_Provided records_
───

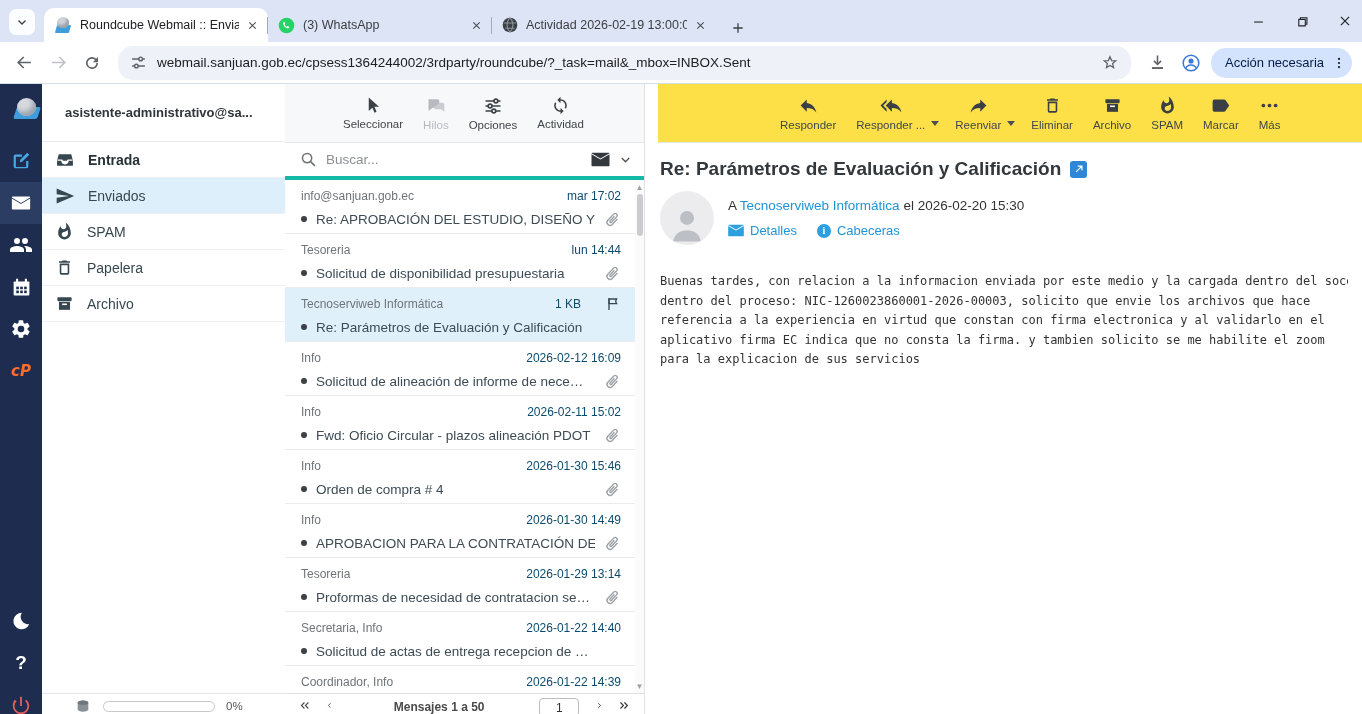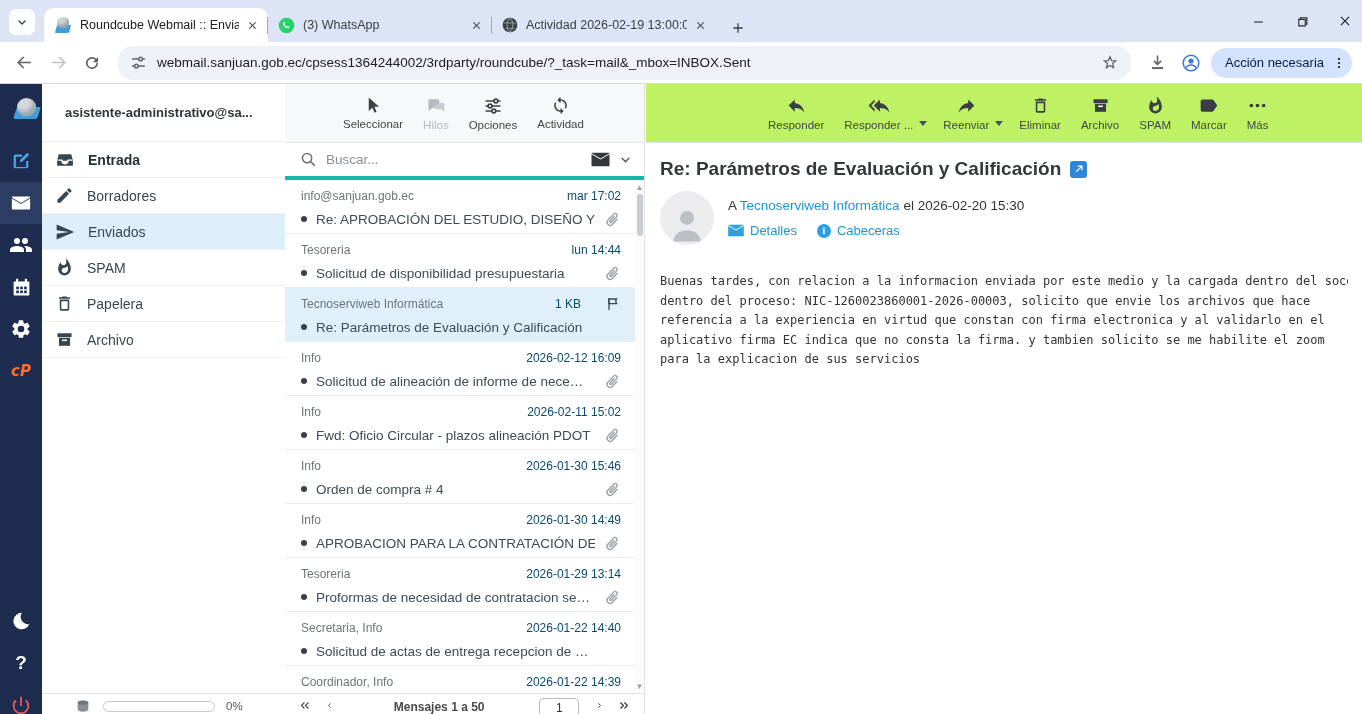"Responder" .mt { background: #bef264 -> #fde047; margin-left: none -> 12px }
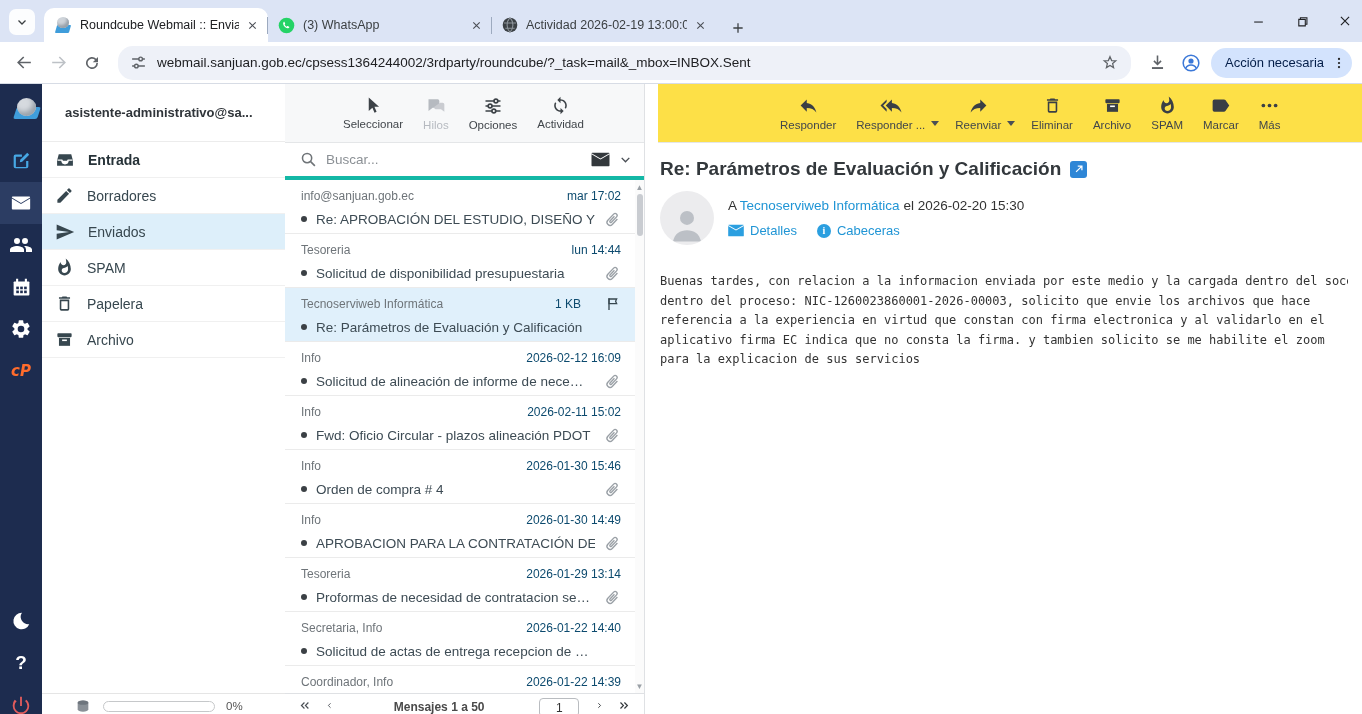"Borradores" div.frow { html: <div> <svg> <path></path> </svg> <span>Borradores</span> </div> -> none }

───

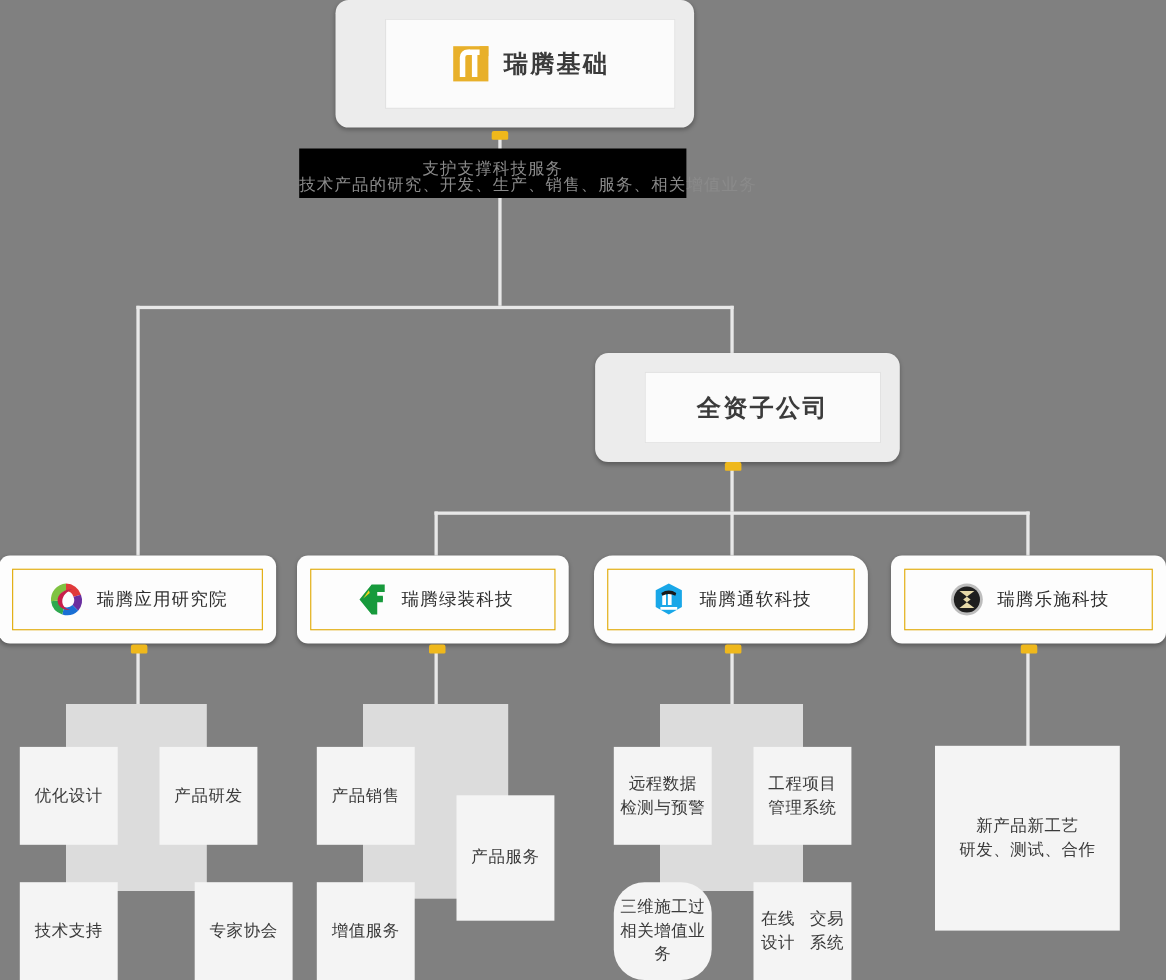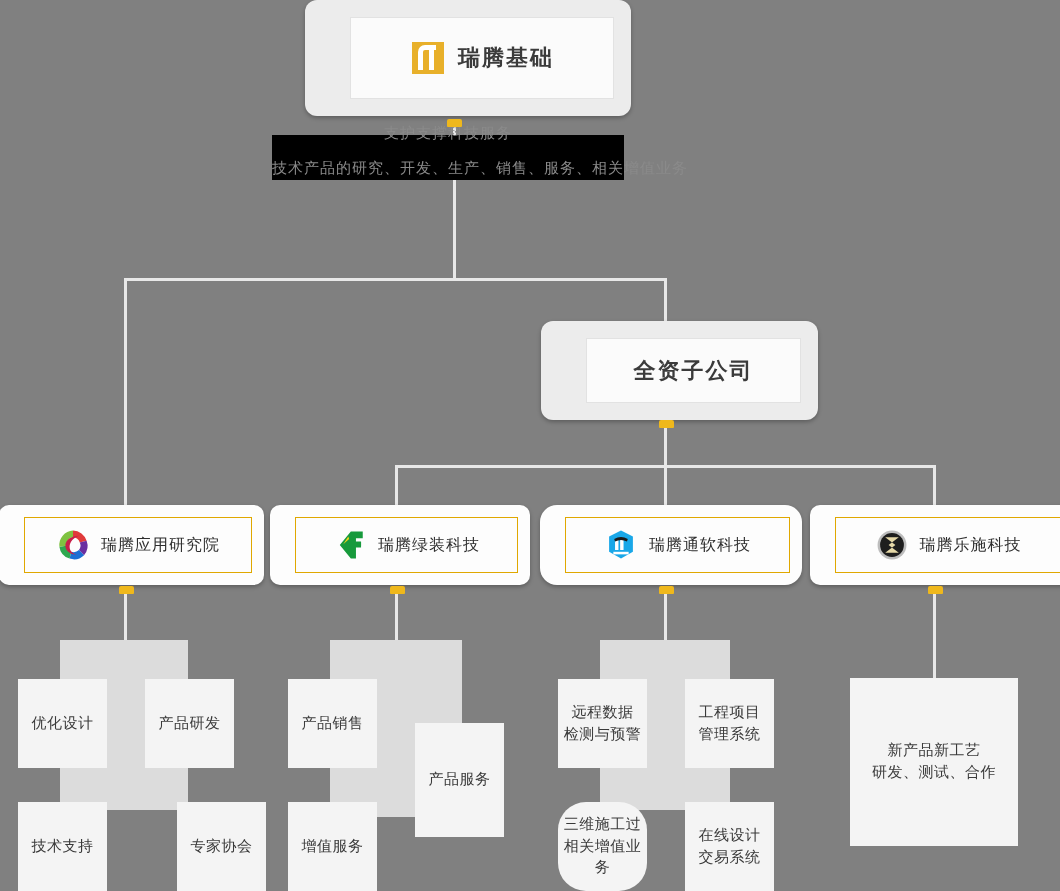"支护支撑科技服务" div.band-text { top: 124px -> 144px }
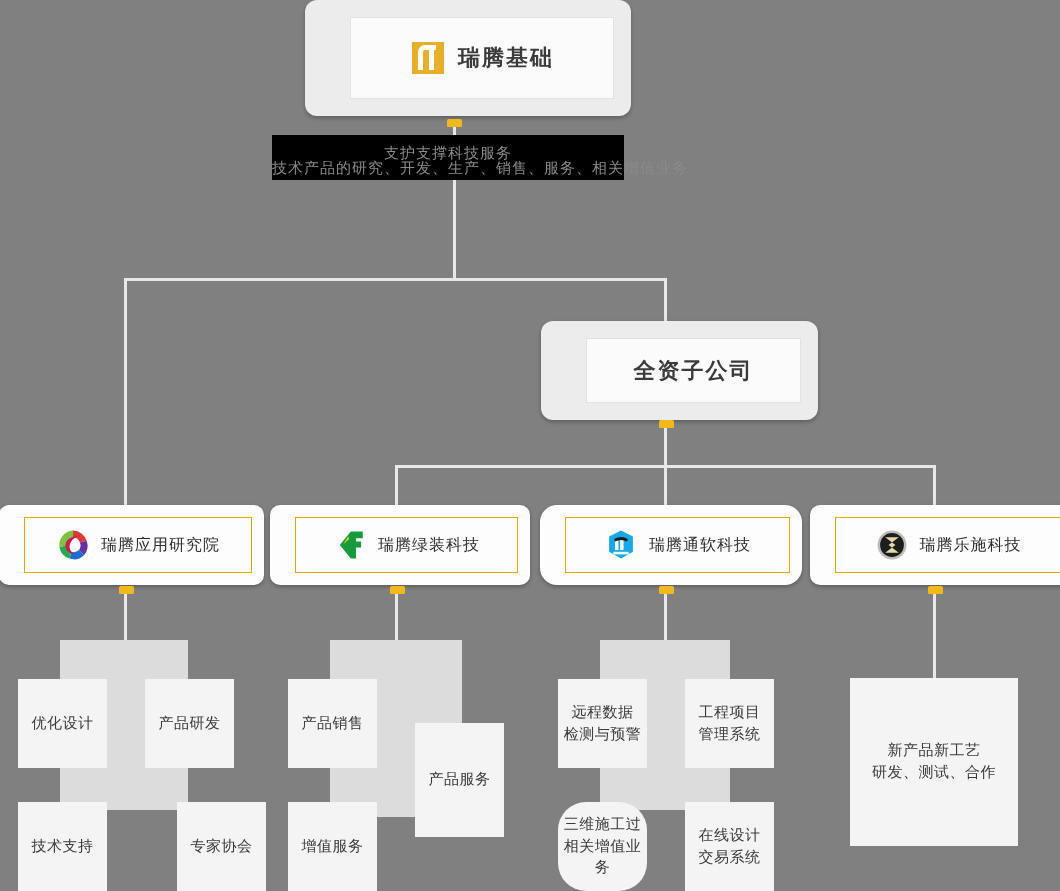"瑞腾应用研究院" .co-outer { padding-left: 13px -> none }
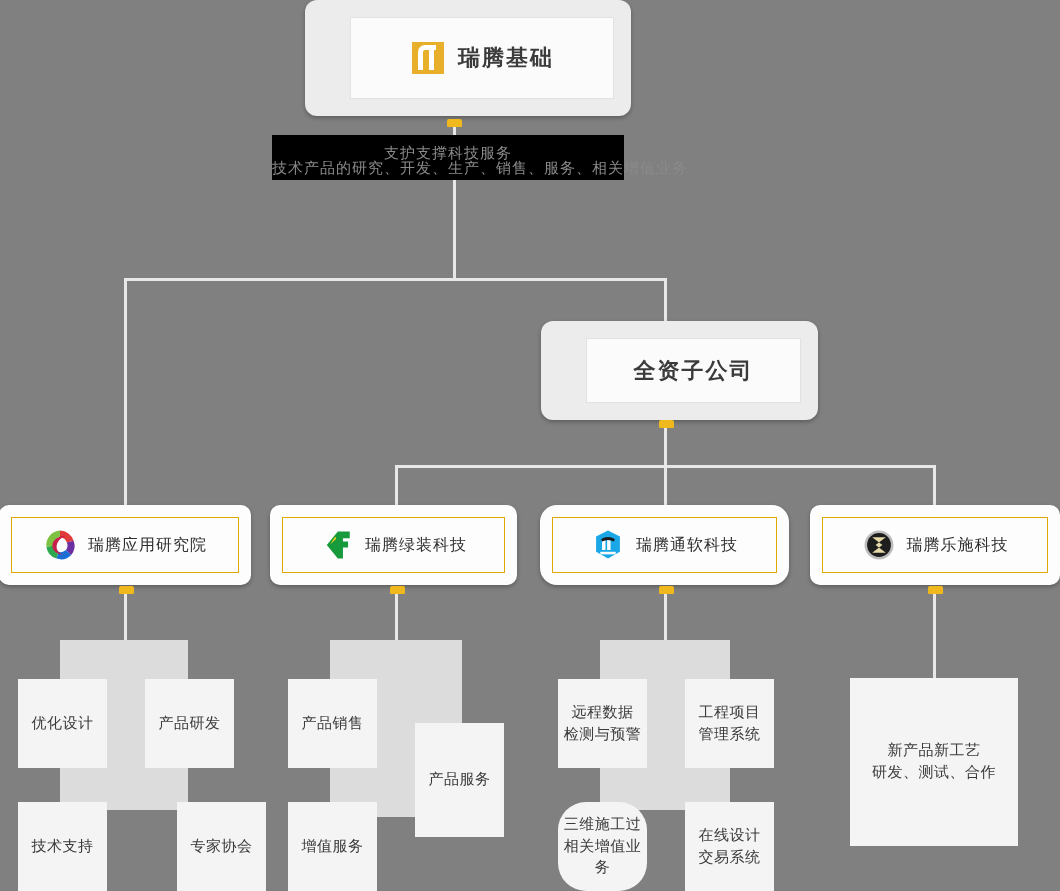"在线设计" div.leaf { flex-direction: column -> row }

───

Find the line with "background: #bef264 ->" and the line with "html: <div> <svg>" in the records above. Copy both and all lines between them exactly, without pictures.

"Responder" .mt { background: #bef264 -> #fde047; margin-left: none -> 12px }
"Borradores" div.frow { html: <div> <svg> <path></path> </svg> <span>Borradores</span> </div> -> none }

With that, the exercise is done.